Start of Records for the exercise
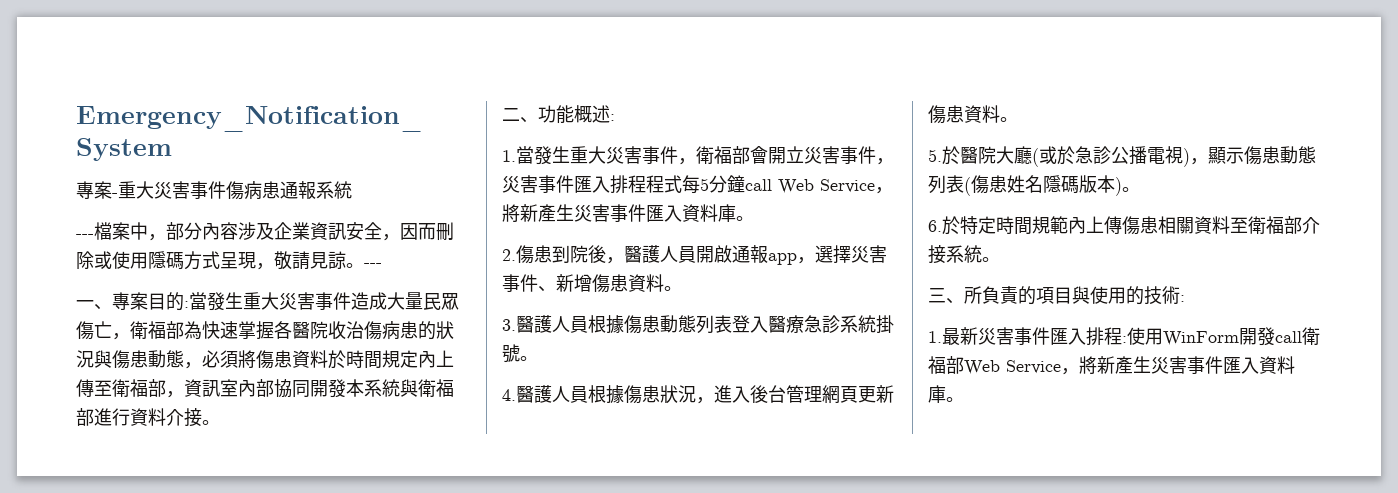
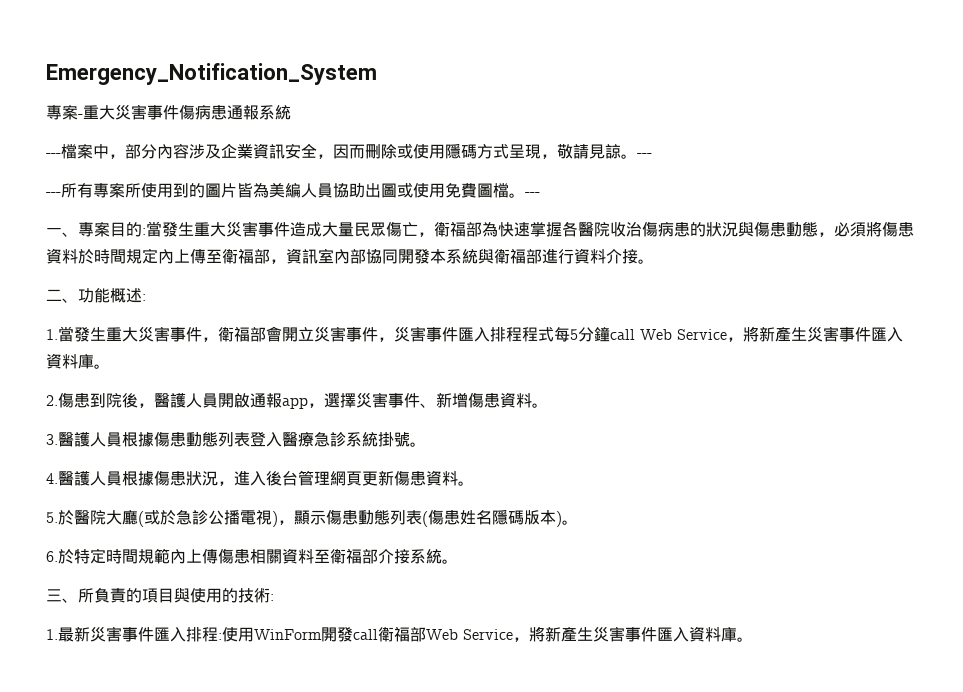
+ ---所有專案所使用到的圖片皆為美編人員協助出圖或使用免費圖檔。---

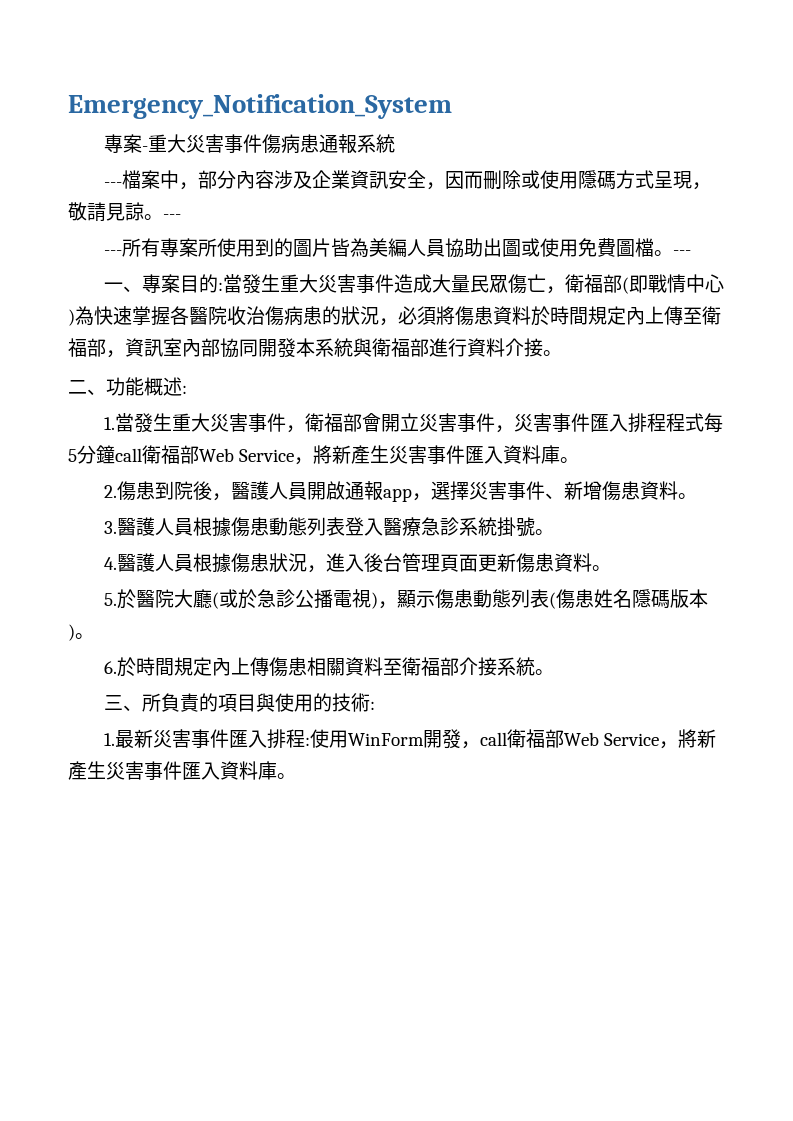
- 一、專案目的:當發生重大災害事件造成大量民眾傷亡，衛福部為快速掌握各醫院收治傷病患的狀況與傷患動態，必須將傷患資料於時間規定內上傳至衛福部，資訊室內部協同開發本系統與衛福部進行資料介接。
+ 一、專案目的:當發生重大災害事件造成大量民眾傷亡，衛福部(即戰情中心)為快速掌握各醫院收治傷病患的狀況，必須將傷患資料於時間規定內上傳至衛福部，資訊室內部協同開發本系統與衛福部進行資料介接。
- 1.當發生重大災害事件，衛福部會開立災害事件，災害事件匯入排程程式每5分鐘call Web Service，將新產生災害事件匯入資料庫。
+ 1.當發生重大災害事件，衛福部會開立災害事件，災害事件匯入排程程式每5分鐘call衛福部Web Service，將新產生災害事件匯入資料庫。
- 4.醫護人員根據傷患狀況，進入後台管理網頁更新傷患資料。
+ 4.醫護人員根據傷患狀況，進入後台管理頁面更新傷患資料。
- 6.於特定時間規範內上傳傷患相關資料至衛福部介接系統。
+ 6.於時間規定內上傳傷患相關資料至衛福部介接系統。
- 1.最新災害事件匯入排程:使用WinForm開發call衛福部Web Service，將新產生災害事件匯入資料庫。
+ 1.最新災害事件匯入排程:使用WinForm開發，call衛福部Web Service，將新產生災害事件匯入資料庫。

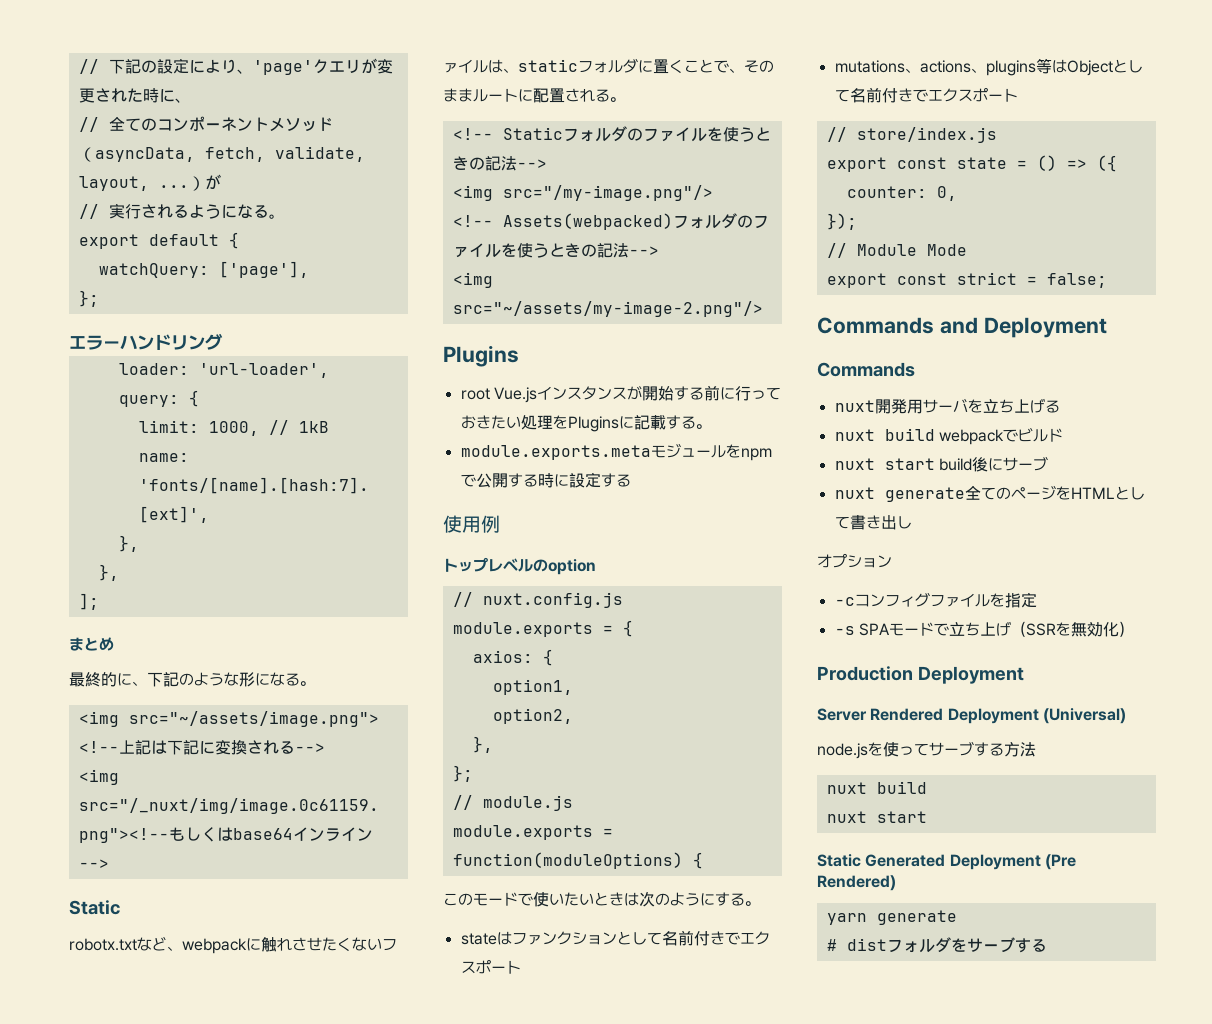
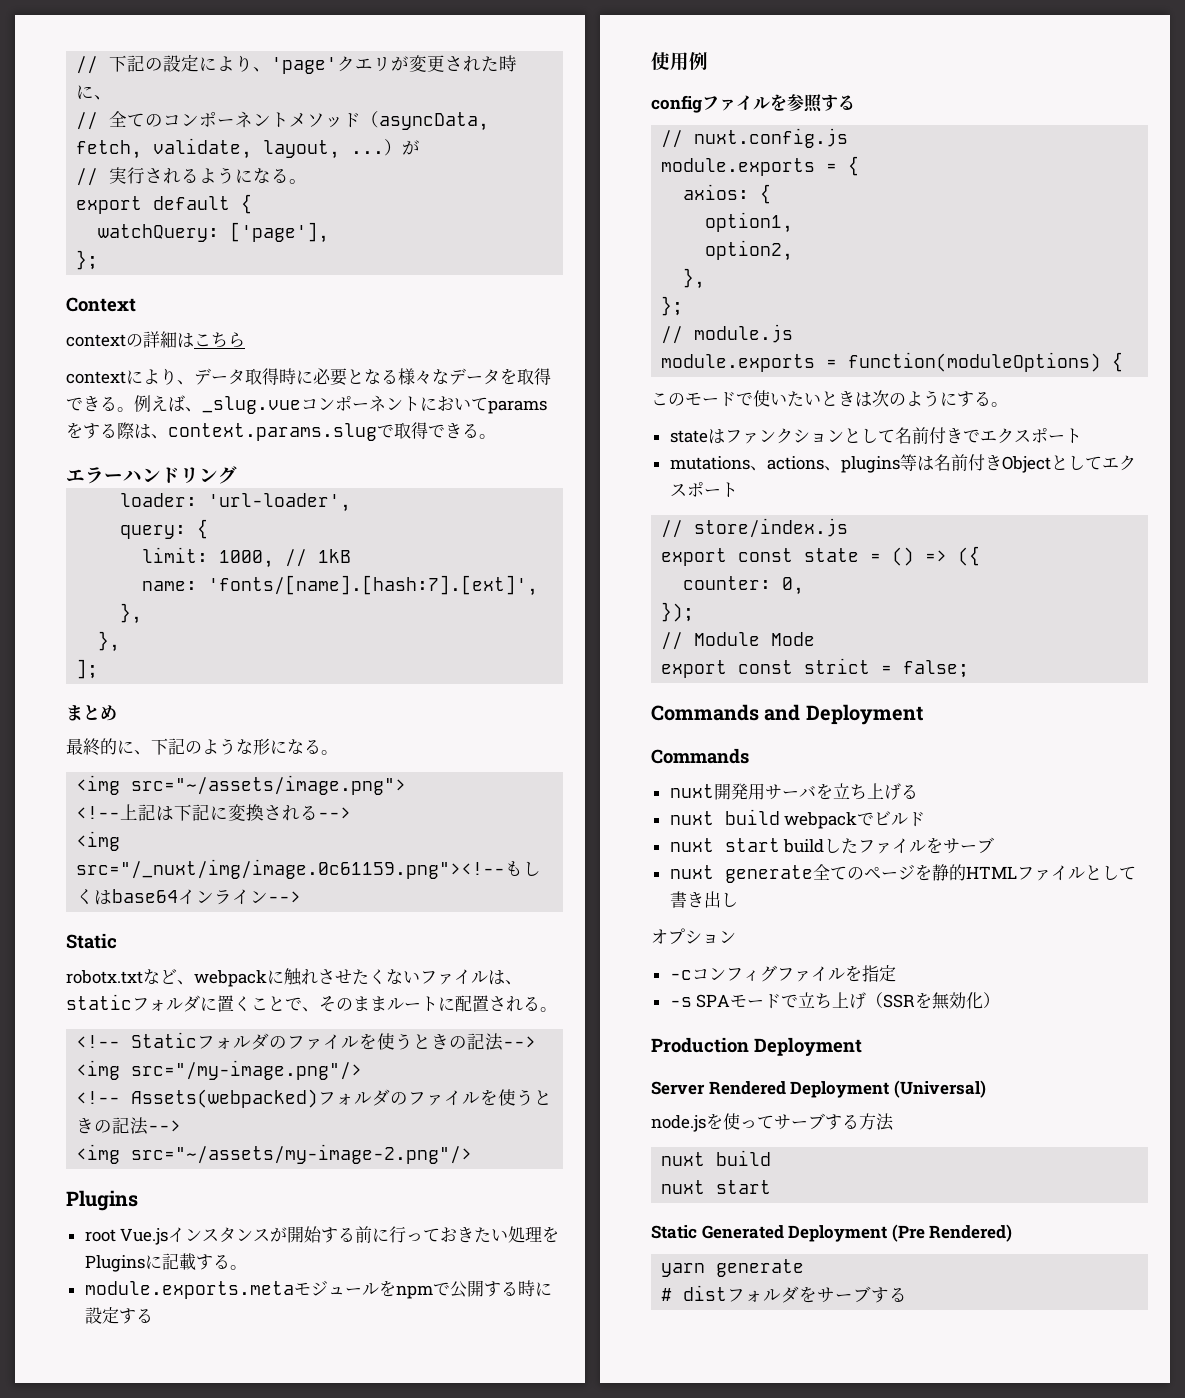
+ Context
+ contextの詳細はこちら
+ contextにより、データ取得時に必要となる様々なデータを取得できる。例えば、_slug.vueコンポーネントにおいてparamsをする際は、context.params.slugで取得できる。
- トップレベルのoption
+ configファイルを参照する
- mutations、actions、plugins等はObjectとして名前付きでエクスポート
+ mutations、actions、plugins等は名前付きObjectとしてエクスポート
- nuxt start build後にサーブ
+ nuxt start buildしたファイルをサーブ
- nuxt generate全てのページをHTMLとして書き出し
+ nuxt generate全てのページを静的HTMLファイルとして書き出し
End of Records for the exercise
→ **Action item**
After reading the records above, give the number of lines that include "衛福部會開立災害事件", and add nothing else.

→ **Solution to this exercise**
2